It's actually a sound investment to contribute the minimum 3%, given employer contributions and returns. And for most people, they barely feel that 3%. I know I don't. I did when I enrolled, but it's now part of the budget.
What kind of free lunch is it you want? You don't want taxation, but somehow somebody to pay for retirees. But you don't want people to save any money, because they just don't have any to spare, and if they save the 3% pittance, that 3% not going into the economy, compared to the rest of the income which *is* going into the economy, is going to break the economy. Uhh, ok?
What a bunge of whingeing. And I thought my generation, the Millenials, were supposed to be the whiners.

(2) Who says anyone is going to pay to look after them in their later years?

"employer contribution" is just wool over the eyes of the financially unsavvy, it is just part of your wages, taxed just like your wages, only the employee doesn't get a choice to see it.  What government contribution - government doesn't have money, that's just money redirected from the tax the employee paid...which again, could just have been reduced taxrate and given to the employee.

(3) I make between 20 and 300% p.a. on my investments (post fees, pre tax).  How much  you say these guys are making?

Roughly 95% of your Kiwisaver balance is personal contribution, personal contributions via employer, personal contribution due tax redirection.  and a compounding return from those investments.  It's the compounding that makes it look large, but when you take into account the compounding devaluation you are also accruing things don't look so good.
I just offer employees there 3% equivalence in cash if they don't want Kiwisaver.  I can't do much about an equivalent tax rebate.

(1)  It is _currently_ voluntary.  It was _proposed_ as compulsory, and many self-deluded parties continuously try to make it so.

- -
however the point remains, sucking wealth OUT of the loop , does not and cannot create wealth.

providing those funds back in externally - at an additional cost - will _reduce_ economic progress (wealth) not improve it, because it's the same money that was there initially, just it now cost more to put back into the loop.   This is also why it's is _mathematically_ impossible to tax a system into prosperity.  The additional costs -must- be bourne by end users eventually

Delaying the use of  the funds, reduces the velocity of money on those funds.  It looks impressive on paper because of compounding effects, and that it's large numbers drawn together.   But it's still removed from the system, and costing money, and it will continue to reduce the wealth until the funds are returned to the end consumers...at which point the system will likely have seriously devalued in the same time DUE to the loss of wealth caused by pulling it out in the first place.

- -
The only time that kind of (kiwisaver funding) activity makes senses is when the pooling of resources leads to local benefits for large projects.  Things like power stations, schools, universites, large factory corporations, public service organisations - all places where the customer is being charged for their usage and that usage is being provided by people who receive their ROI from customers usage.

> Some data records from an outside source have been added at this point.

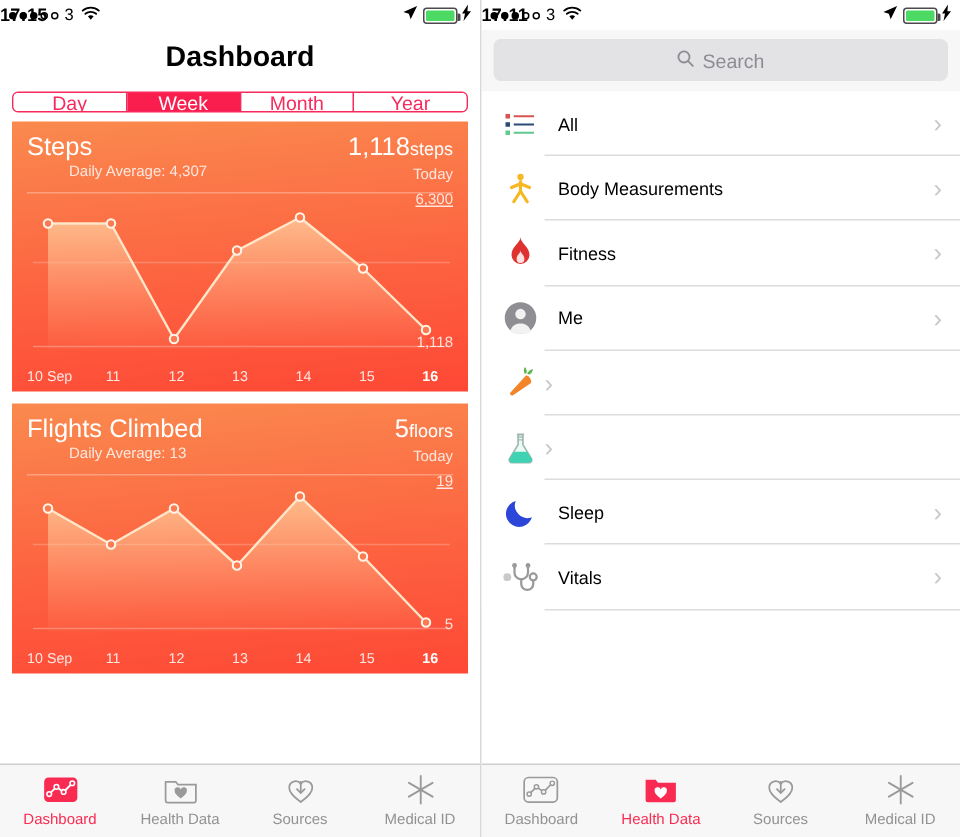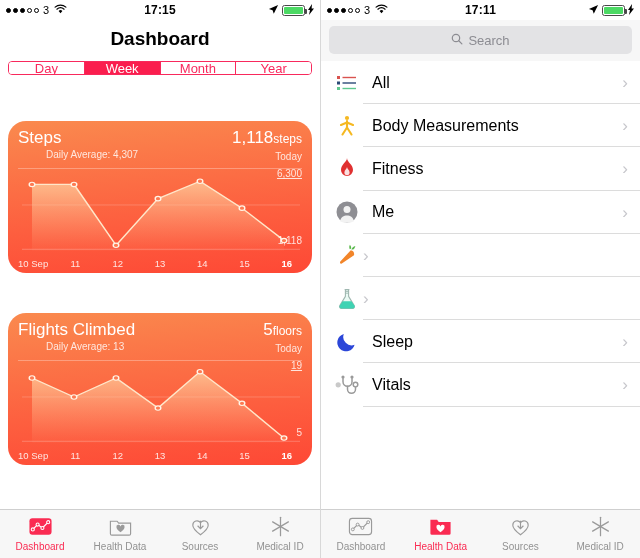--- a/index.html
+++ b/index.html
@@ -31,7 +31,7 @@
   .carrier { font-size: 11px; font-weight: 400; margin-left: 1px; }
   .wifi { margin-left: 2px; }
   .sb-time {
-    position: absolute; left: 0; right: 0; text-align: center;
+    position: absolute; left: 0; right: 0; text-align: left;
     font-size: 12px; font-weight: bold; letter-spacing: 0.2px;
   }
   .sb-right {

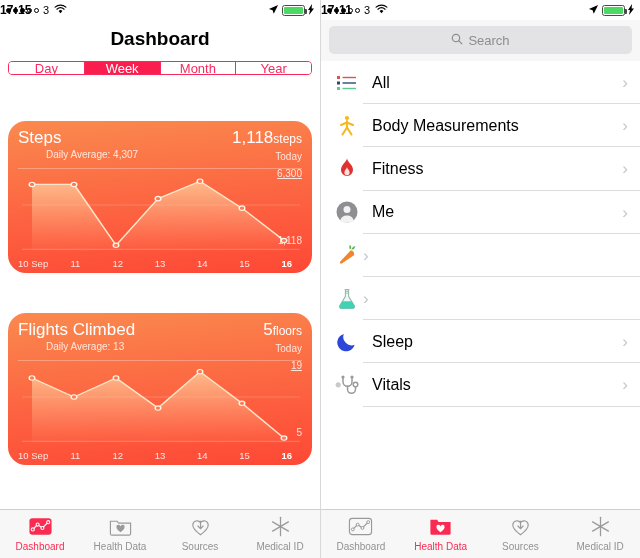--- a/index.html
+++ b/index.html
@@ -128,7 +128,7 @@
     width: 32px; display: flex; align-items: center; justify-content: center;
     flex: 0 0 32px;
   }
-  .row-label { flex: 1; font-size: 16px; color: #000; margin-left: 9px; }
+  .row-label { flex: 1; font-size: 12px; color: #000; margin-left: 9px; }
   .chev { color: #c7c7cc; font-size: 17px; margin-right: 12px; line-height: 1; }
 
   

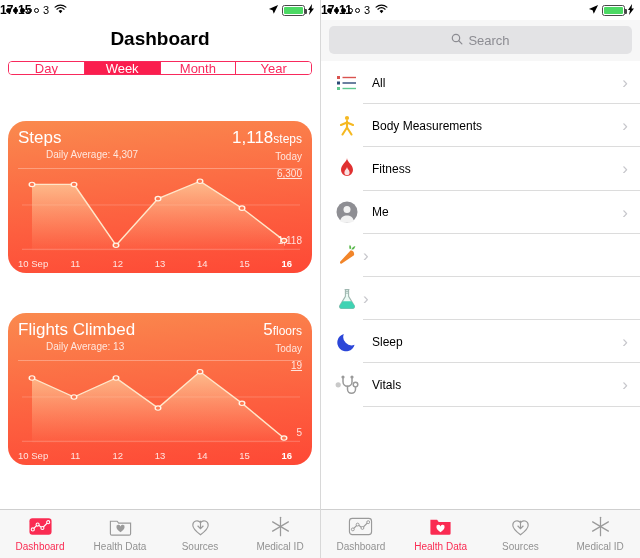--- a/index.html
+++ b/index.html
@@ -71,10 +71,9 @@
   
   .cards { padding: 0 8px; }
   .card {
-    position: relative; height: 152px; border-radius: 18px; overflow: hidden;
+    position: relative; height: 180px; border-radius: 0; overflow: hidden;
     background: linear-gradient(175deg, #fa8a4e 0%, #fb7a49 22%, #fd5f3f 62%, #fe4835 100%);
     margin-bottom: 8px;
-    margin-top: 40px;
   }
   .card-head {
     padding: 7px 10px 5px 10px; display: flex; justify-content: space-between;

Still don't understand how you do think retirement should be funded.

The main thing is to bring down the cost.  That is the responsibility of the government and society cost.

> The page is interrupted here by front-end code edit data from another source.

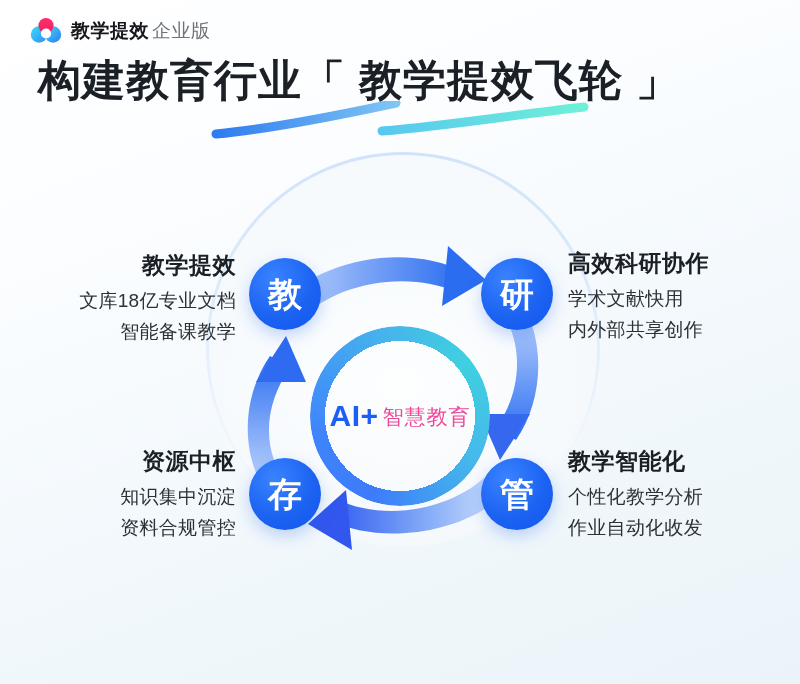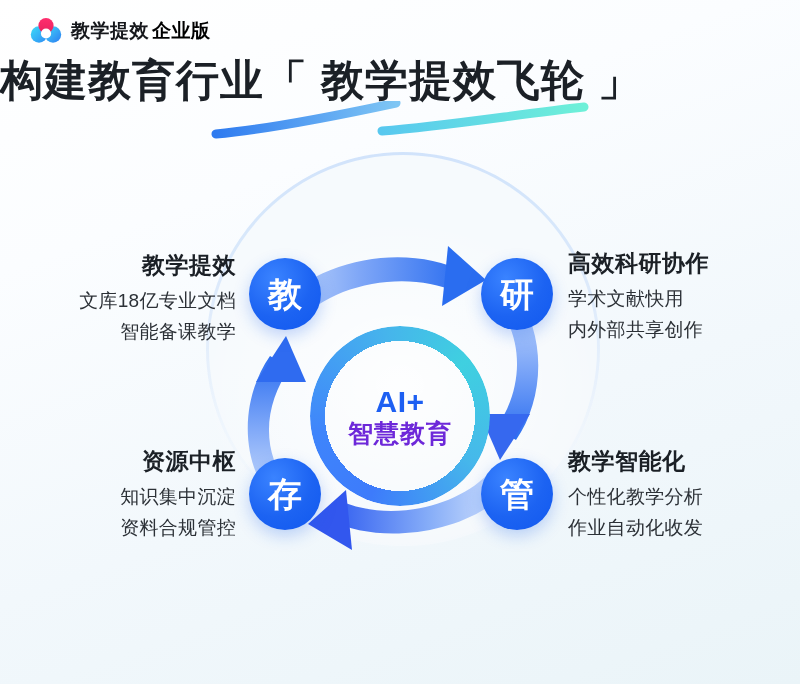--- a/index.html
+++ b/index.html
@@ -31,7 +31,7 @@
   .logo-row{position:absolute;left:30px;top:17px;display:flex;align-items:center;gap:9px;}
   .logo-mark{width:32px;height:28px;position:relative;flex:none;}
   .logo-text{font-size:19px;font-weight:700;color:#16181c;letter-spacing:.5px;white-space:nowrap;}
-  .logo-text .ent{font-weight:700;color:#000000;margin-left:3px;}
+  .logo-text .ent{font-weight:400;color:#737373;margin-left:3px;}
 
   
   .title-wrap{position:absolute;left:0;top:56px;width:680px;text-align:left;}

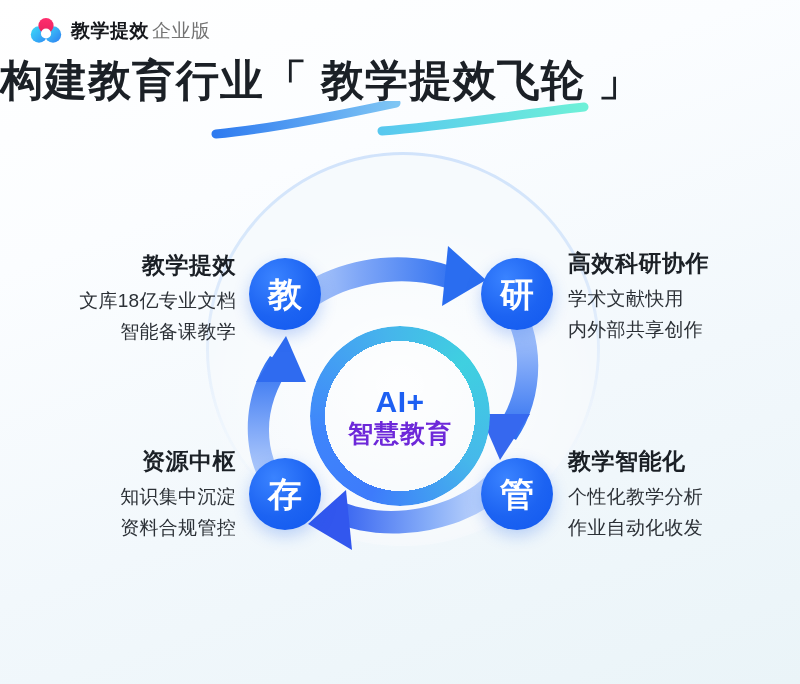--- a/index.html
+++ b/index.html
@@ -34,7 +34,7 @@
   .logo-text .ent{font-weight:400;color:#737373;margin-left:3px;}
 
   
-  .title-wrap{position:absolute;left:0;top:56px;width:680px;text-align:left;}
+  .title-wrap{position:absolute;left:0;top:56px;width:680px;text-align:right;}
   .title{
     display:inline-block;position:relative;
     font-size:43px;line-height:1.15;font-weight:800;color:#1b2026;

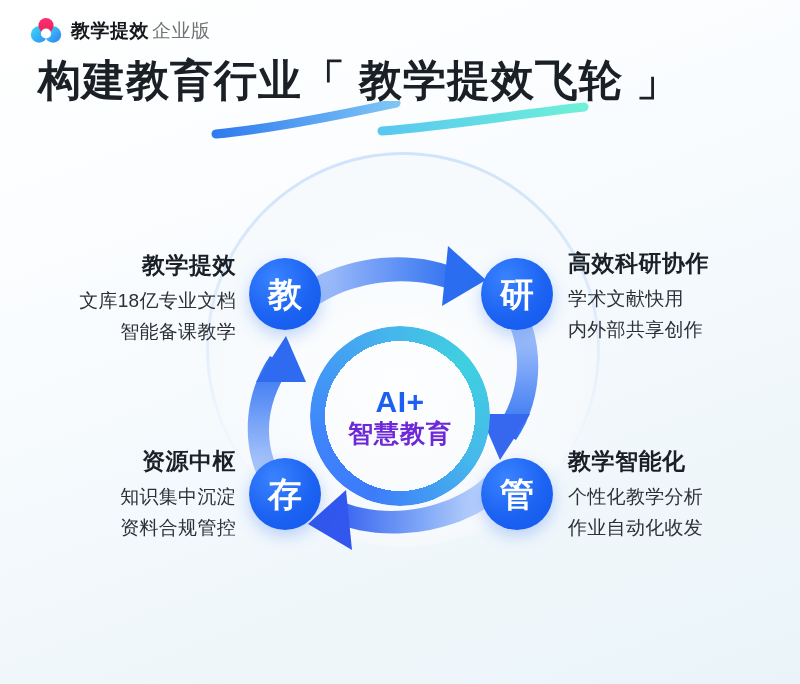--- a/index.html
+++ b/index.html
@@ -51,7 +51,7 @@
   }
   .center-txt{
     position:absolute;left:310px;top:326px;width:180px;height:180px;
-    display:flex;flex-direction:column;align-items:center;justify-content:center;gap:4px;
+    display:flex;flex-direction:row;align-items:center;justify-content:center;gap:4px;
   }
   .center-ai{font-size:30px;font-weight:800;color:#1d5ff2;letter-spacing:.5px;line-height:1;}
   .center-sub{font-size:25px;font-weight:700;color:#6d28d9;letter-spacing:1px;line-height:1;}

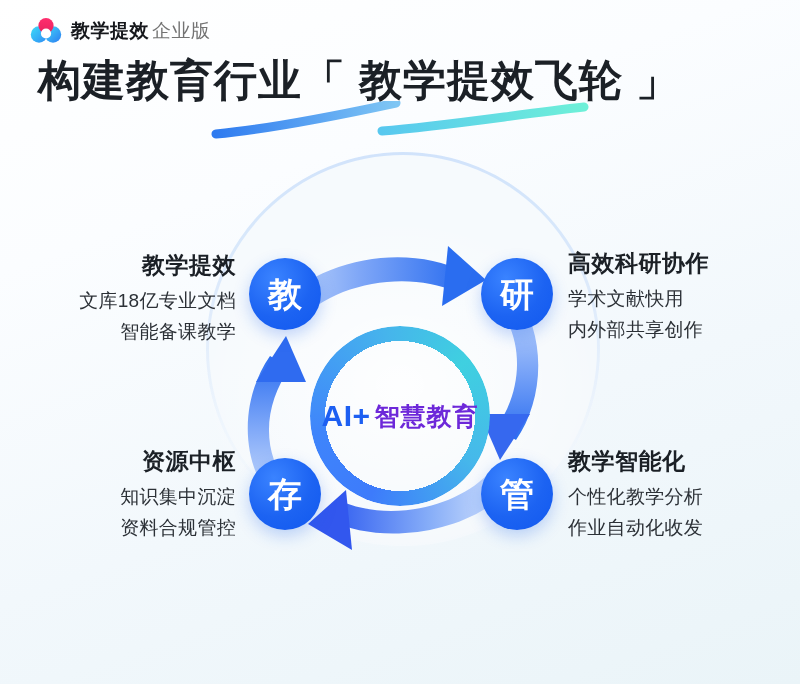--- a/index.html
+++ b/index.html
@@ -54,7 +54,7 @@
     display:flex;flex-direction:row;align-items:center;justify-content:center;gap:4px;
   }
   .center-ai{font-size:30px;font-weight:800;color:#1d5ff2;letter-spacing:.5px;line-height:1;}
-  .center-sub{font-size:25px;font-weight:700;color:#6d28d9;letter-spacing:1px;line-height:1;}
+  .center-sub{font-size:21px;font-weight:400;color:#ec4899;letter-spacing:1px;line-height:1;}
 
   
   .node{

I would consider government support for modest needs past 85.  That means the individual (and their family, past and future) have the responsibility for that fixed 20 year period in between.  That gives firm knowledge that people have to cover _20 years_, no more.  Those that age past that 20 years post "standard retirement age" are much fewer, and frequently require hostel or tight apartment living anyway, thus they have little burder on the taxpayer...and if they get to that point then good on them.... very very few make it past the next 20year band...

Which gives people a fixed time to cover.  I would recommend insurance for the last 10 years of it.

Which leaves 10 years to cover.  And if people have been responsible and after all they have a duty of care to themselves, personally and by the State .   The State insists intermittently that they should have such duty.  then they should be aware of the approaching time and needs .... which strangely enough resemble exactly the same needs as most start out people - decent, cheap but not flash shelter, clothing, food, companionship, entertainment.   If we have a community, does it not fall to the community, and it's representative, the State, to ensure such needs (ie _low_costs_) are met?    There is always a risk that someone is ripped off, or loses substantiatally due to accident or third party through no fault of their own...in such case...provided the State has done it's duty to keep costs low...it is little difficulty to cover their essentials and a little.

- - 
Otherwise you're going to have to explain why everyone else in the country can expect the country to look after them, but I don't get the same. (and at 65 - 70 I'm not going to have the energy to go toe-to-toe with government and WINZ for months again just to get my legally assigned rights)

You are all over the place.  "The government" is to support "modest needs" past the age of 85; "the community and its representative the State" is to "ensure that low cost needs are met" between the ages of 65 and 75 - both of which sound exactly like NZ Super - and then "insurance" is to cover the period between 75 and 85.  How any of this is to interact with people's "duty of care to themselves, personally and by the State" is entirely unclear.  And anyway, which is it?  A "duty of care to themselves personally" is  the diametric opposite to a "duty of care to themselves by the State".
 

Can U compare
Kiwisaver has been going 7 years. That takes us back to 2007. About the time the GFC started to kick in.
NZ Super Fund has been going 12 years. That takes us back to 2002 when we were haveing a boom.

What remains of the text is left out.